The revelation of our mid-Atlantic location aside, I think the wildest part of this interview is Cline’s views on climate change. Remember, this was 2017 and Nova Scotia was at least paying lip service to the need to cut emissions and wean ourselves off coal, but according to Helmen, Cline thought the “carbon crusade” was “folly”:

“I’m all for getting sulfur and mercury and nitrogen oxide out of the air—that’s common sense,” but ultimately, he posits, “global cooling” will be a bigger threat. “I believe in our children’s lifetimes that they’ll wish they had paid us per ton to put more CO2 in the air.”

Helmen rushes in to clean this up a bit, writing:

(It’s easy to forget that, as recently as the 1970s, fear of a coming ice age was part of the mainstream climate conversation.)

Yes, it’s easy to forget that over 40 years ago, when Cline was TWELVE, “global cooling” was a thing, so it’s perfectly reasonable that he should still believe in it in 2017—it couldn’t possibly be that having built a $2 billion fortune “putting more CO2 in the air” it serves his purpose to  tell himself he’s actually saving the planet.

The piece ends this way:

Cline plans to enjoy the rising sea levels in splendor. He recently acquired Big Grand Cay, a 280-acre archipelago in the Bahamas that used to be owned by Bob Abplanalp, inventor of the aerosol spray can. On his iPad, Cline scrolls through plans for a serene resort amid azure waters and nonjudgmental massage therapists. It’s too expensive even for this billionaire to haul in enough diesel to keep the generators running, so he’s installing solar panels and researching Tesla batteries, and has three wind turbines on order. “Where it makes sense,” Cline says, “I’m absolutely for it.”

A man spraying an aerosol can.

Bob Abplanalp, inventor of the aerosol spray can.

Cline died in a helicopter crash off Big Grand Cay in 2019.

Donkin was issued a stop work order after a fire on Sunday and while numbers are not readily available, I’m guessing the mine has not entered the “rocking and rolling” phase in which Cline predicted it would generate $500 million in annual revenues and “put $100 million in cash” into its owner’s pocket.
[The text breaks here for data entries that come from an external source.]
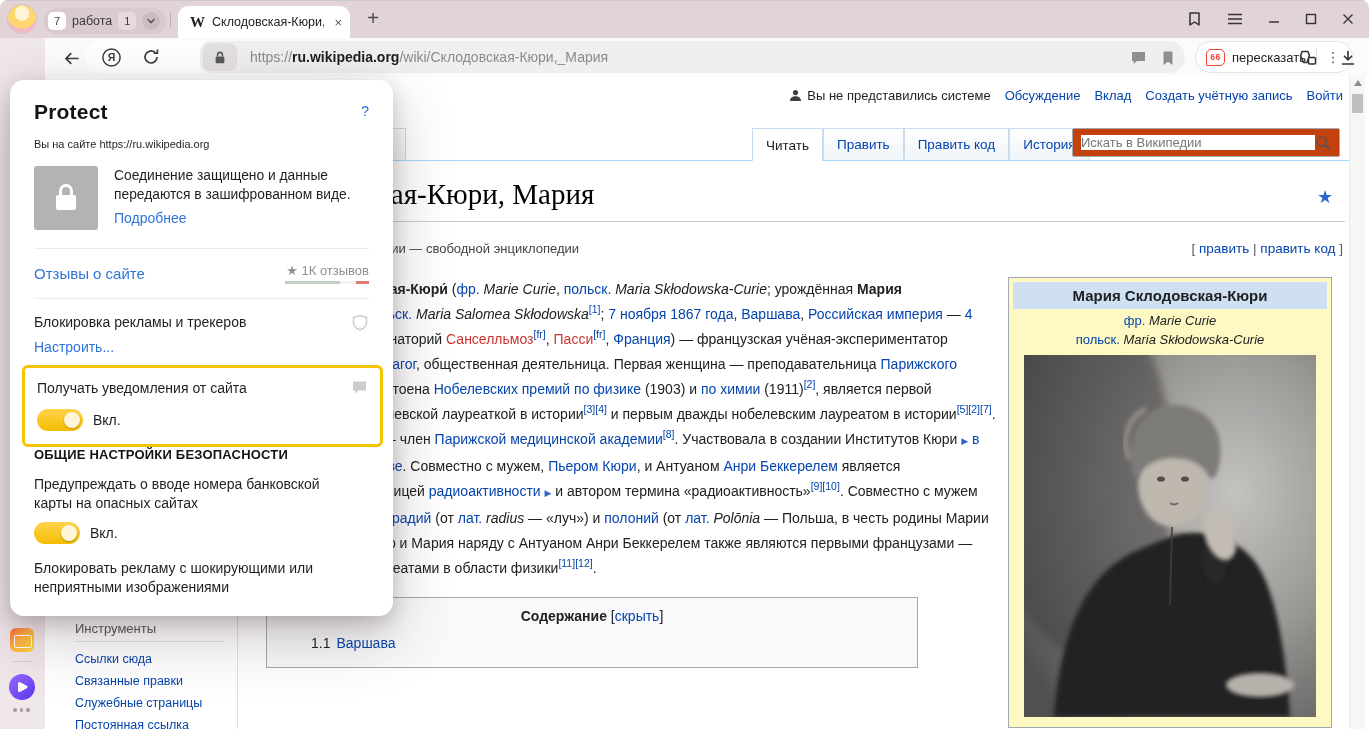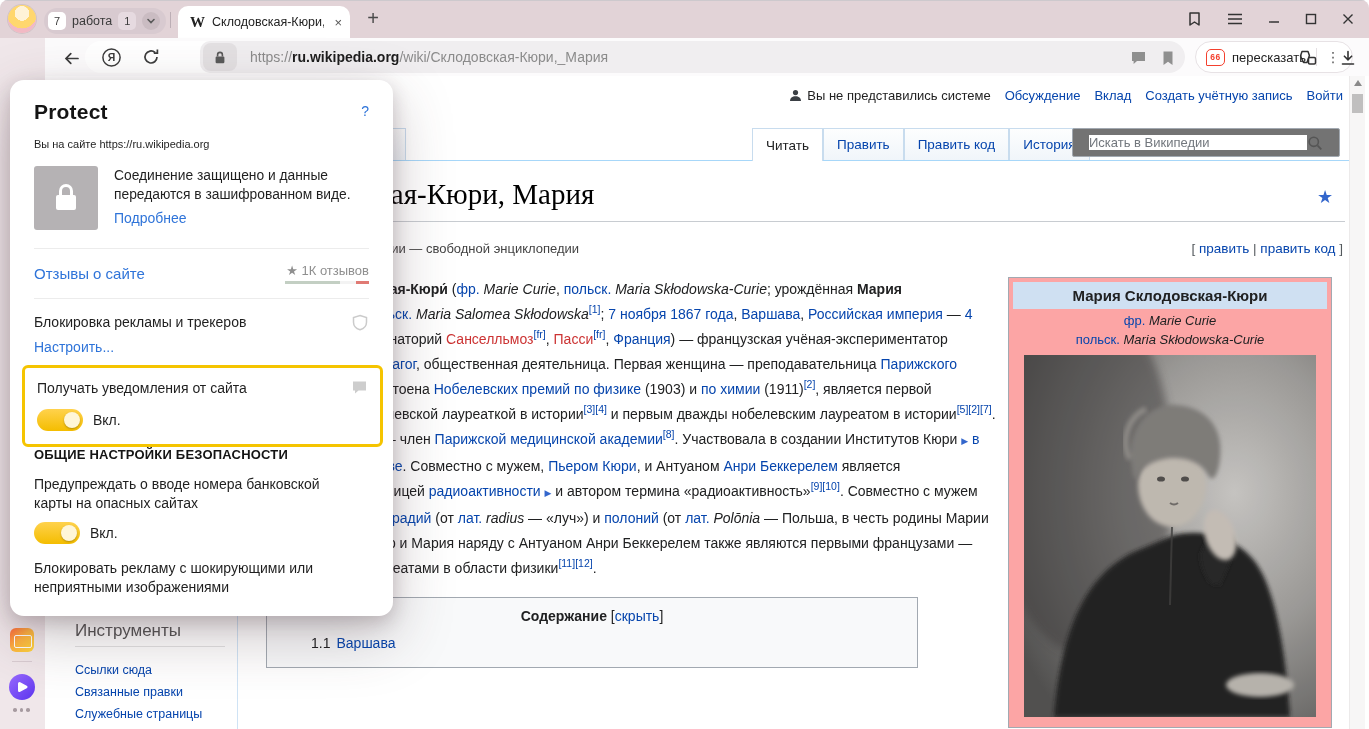"Искать в Википедии" .searchbox { background: #737373 -> #c2410c; padding: 0 16px -> 0 8px }
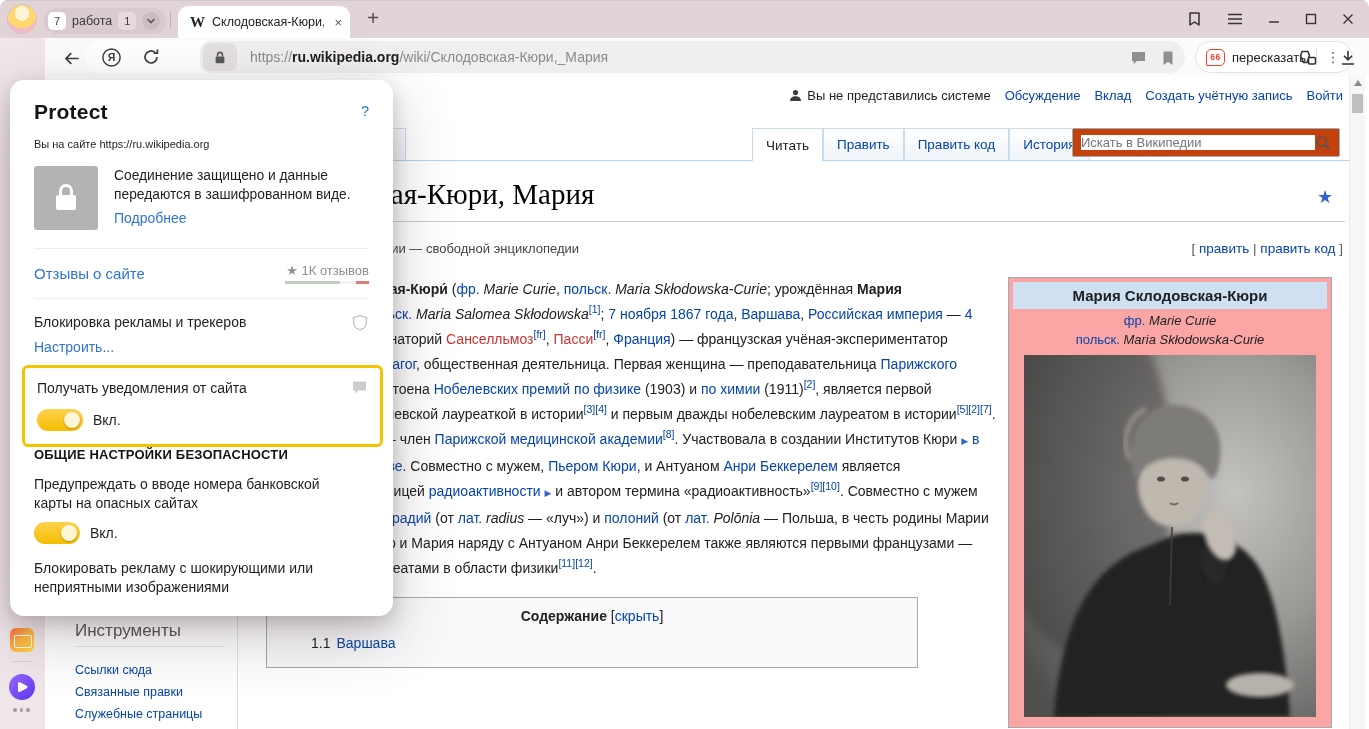"Мария Склодовская-Кюри" .infobox { background: #fca5a5 -> #fef9c3 }
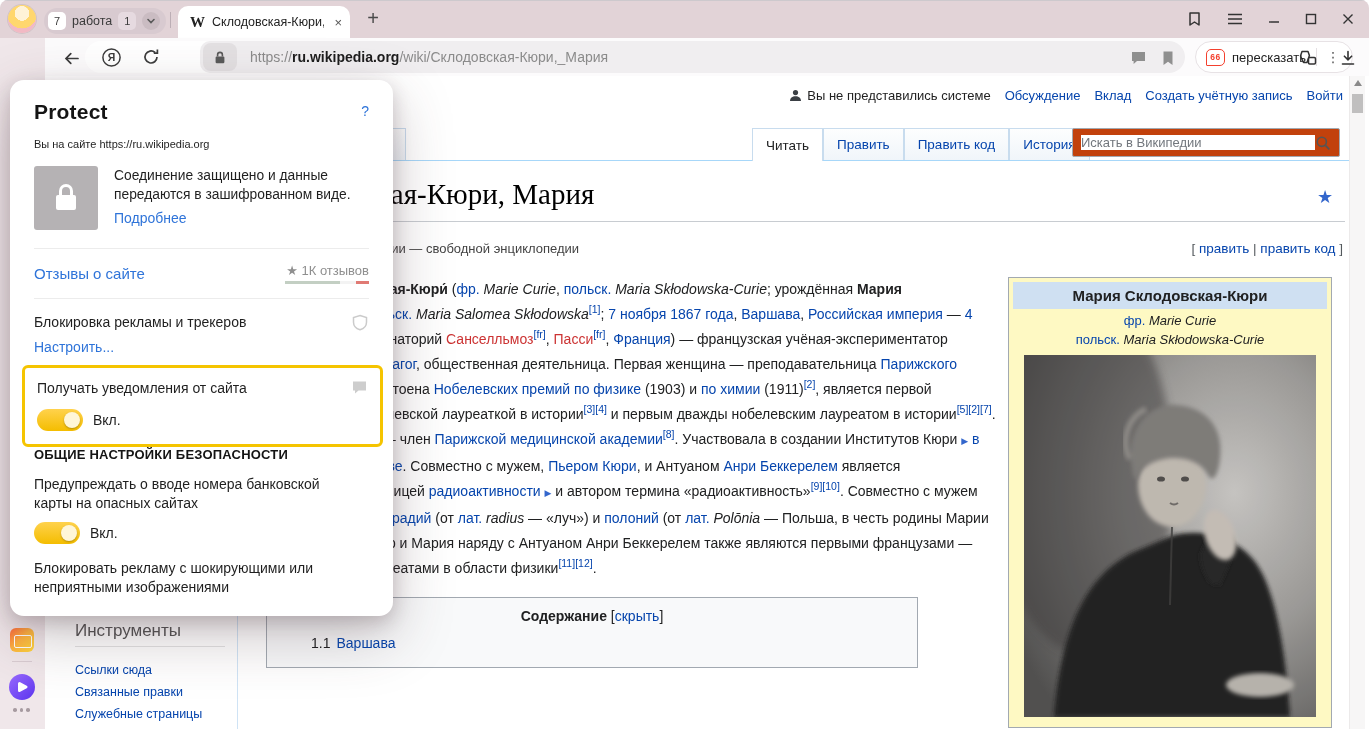"Инструменты" .st-head { font-size: 17px -> 13px; margin-bottom: 12px -> 6px }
The Cline Group’s Alberta mine is subject to a federal environmental impact assessment by a government that says new thermal coal mining or expansion projects “are likely to cause unacceptable environmental effects within federal jurisdiction and are not aligned with Canada’s domestic and international climate change commitments.”

I want to say Cline’s last big bet on coal was a bad one, but I fear that would be premature, so I’m just going to hope Cline’s last big bet on coal was a bad one.